ACTIVITY:
Your answer must be every line of the data that holds the string "Plays".

(PROVIDED MATERIAL)

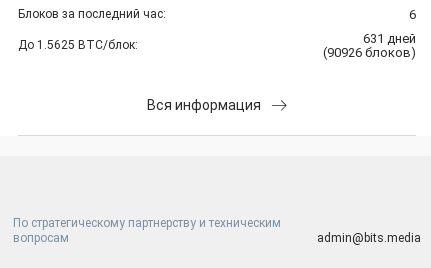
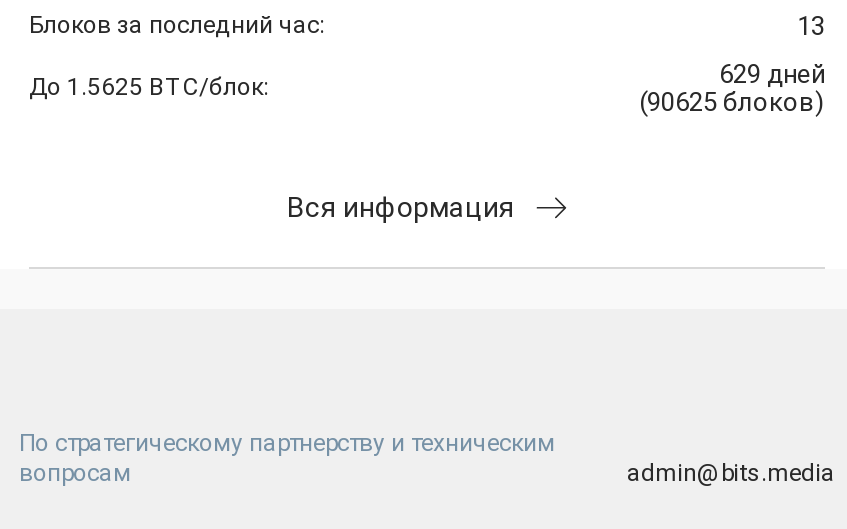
- 6
+ 13

- 631 дней
+ 629 дней

- (90926 блоков)
+ (90625 блоков)
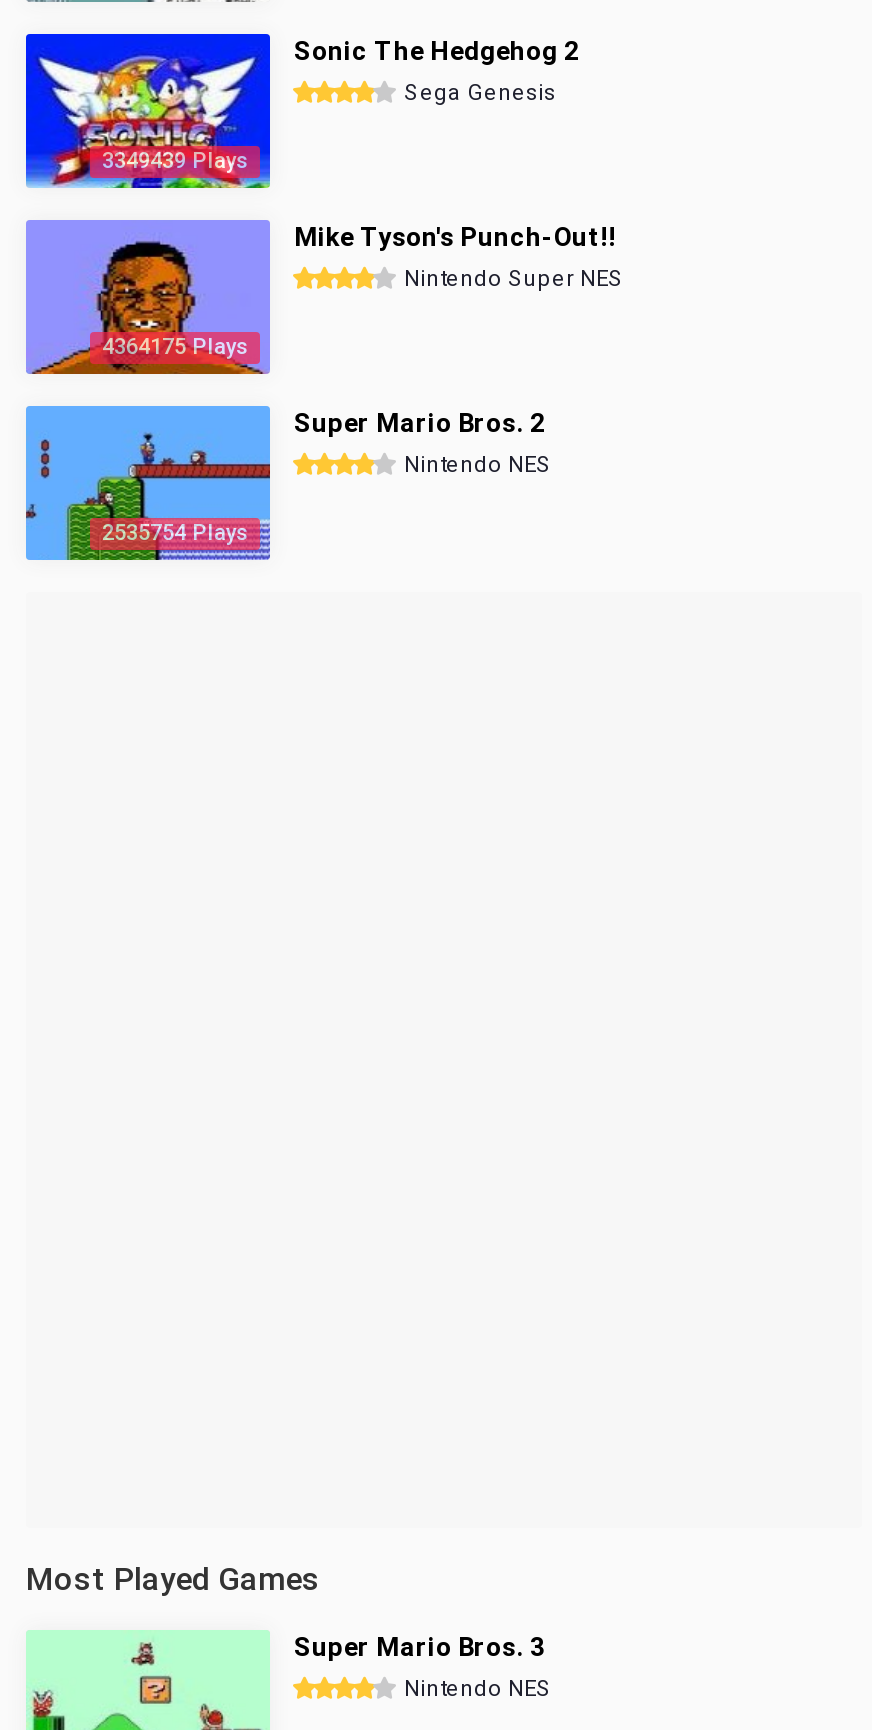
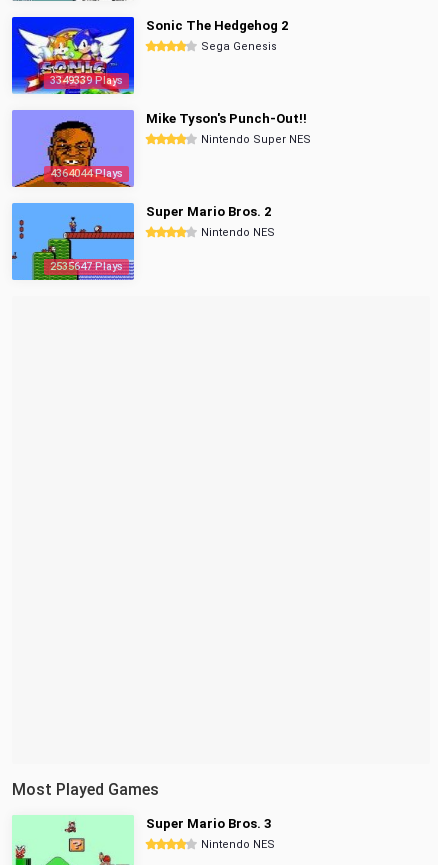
- 3349439 Plays
+ 3349339 Plays

- 4364175 Plays
+ 4364044 Plays

- 2535754 Plays
+ 2535647 Plays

(End PROVIDED MATERIAL)

TASK RESULT:
- 3349439 Plays
+ 3349339 Plays
- 4364175 Plays
+ 4364044 Plays
- 2535754 Plays
+ 2535647 Plays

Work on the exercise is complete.